Segment Start: Data to examine

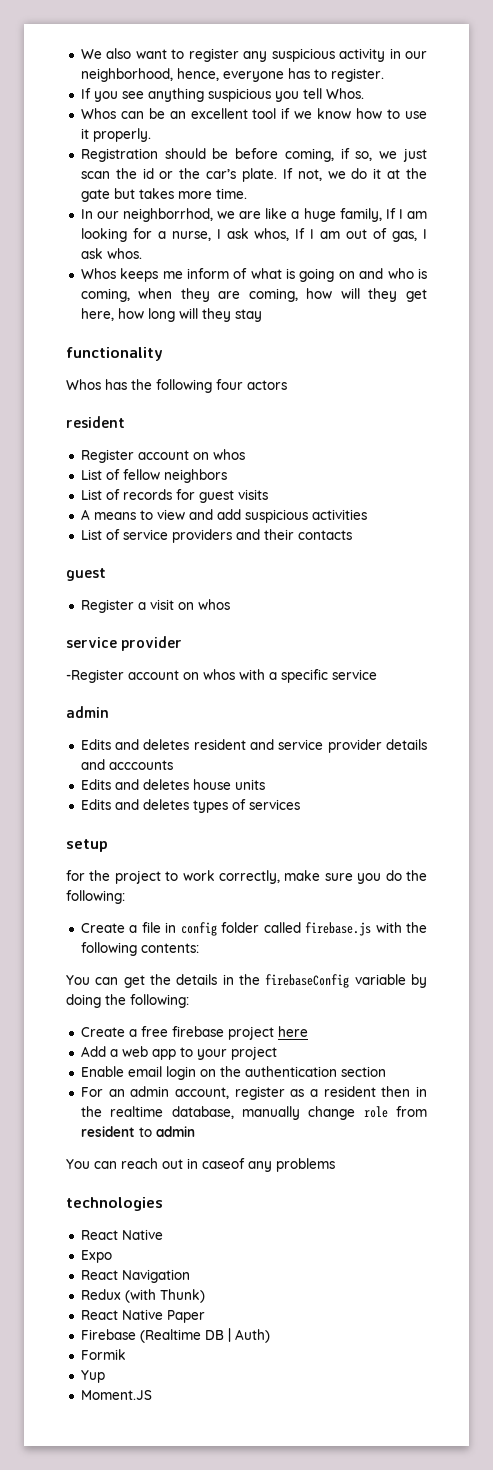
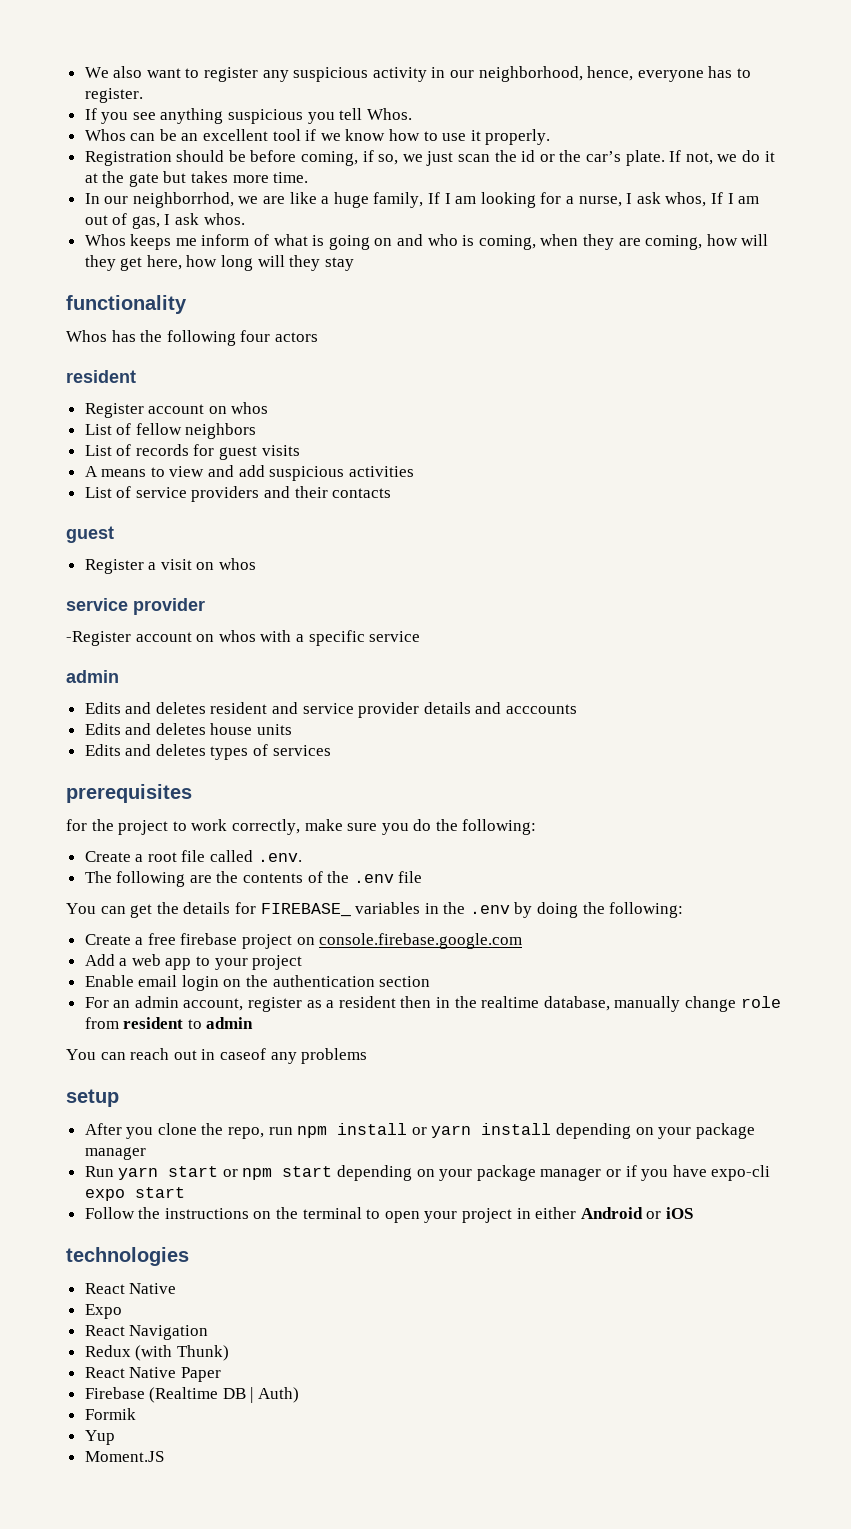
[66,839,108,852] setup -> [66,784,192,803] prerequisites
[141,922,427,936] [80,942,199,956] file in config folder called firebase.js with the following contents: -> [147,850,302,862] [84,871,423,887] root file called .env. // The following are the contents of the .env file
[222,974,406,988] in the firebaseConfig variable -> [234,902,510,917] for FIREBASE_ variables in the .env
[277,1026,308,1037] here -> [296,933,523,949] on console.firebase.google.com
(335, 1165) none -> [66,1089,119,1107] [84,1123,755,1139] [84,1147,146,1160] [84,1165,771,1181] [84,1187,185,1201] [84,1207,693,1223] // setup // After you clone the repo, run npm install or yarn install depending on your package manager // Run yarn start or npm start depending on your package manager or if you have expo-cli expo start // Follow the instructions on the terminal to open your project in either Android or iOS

Segment End: Data to examine

Every line above must be printed again exactly, pictures excluded.

[66,839,108,852] setup -> [66,784,192,803] prerequisites
[141,922,427,936] [80,942,199,956] file in config folder called firebase.js with the following contents: -> [147,850,302,862] [84,871,423,887] root file called .env. // The following are the contents of the .env file
[222,974,406,988] in the firebaseConfig variable -> [234,902,510,917] for FIREBASE_ variables in the .env
[277,1026,308,1037] here -> [296,933,523,949] on console.firebase.google.com
(335, 1165) none -> [66,1089,119,1107] [84,1123,755,1139] [84,1147,146,1160] [84,1165,771,1181] [84,1187,185,1201] [84,1207,693,1223] // setup // After you clone the repo, run npm install or yarn install depending on your package manager // Run yarn start or npm start depending on your package manager or if you have expo-cli expo start // Follow the instructions on the terminal to open your project in either Android or iOS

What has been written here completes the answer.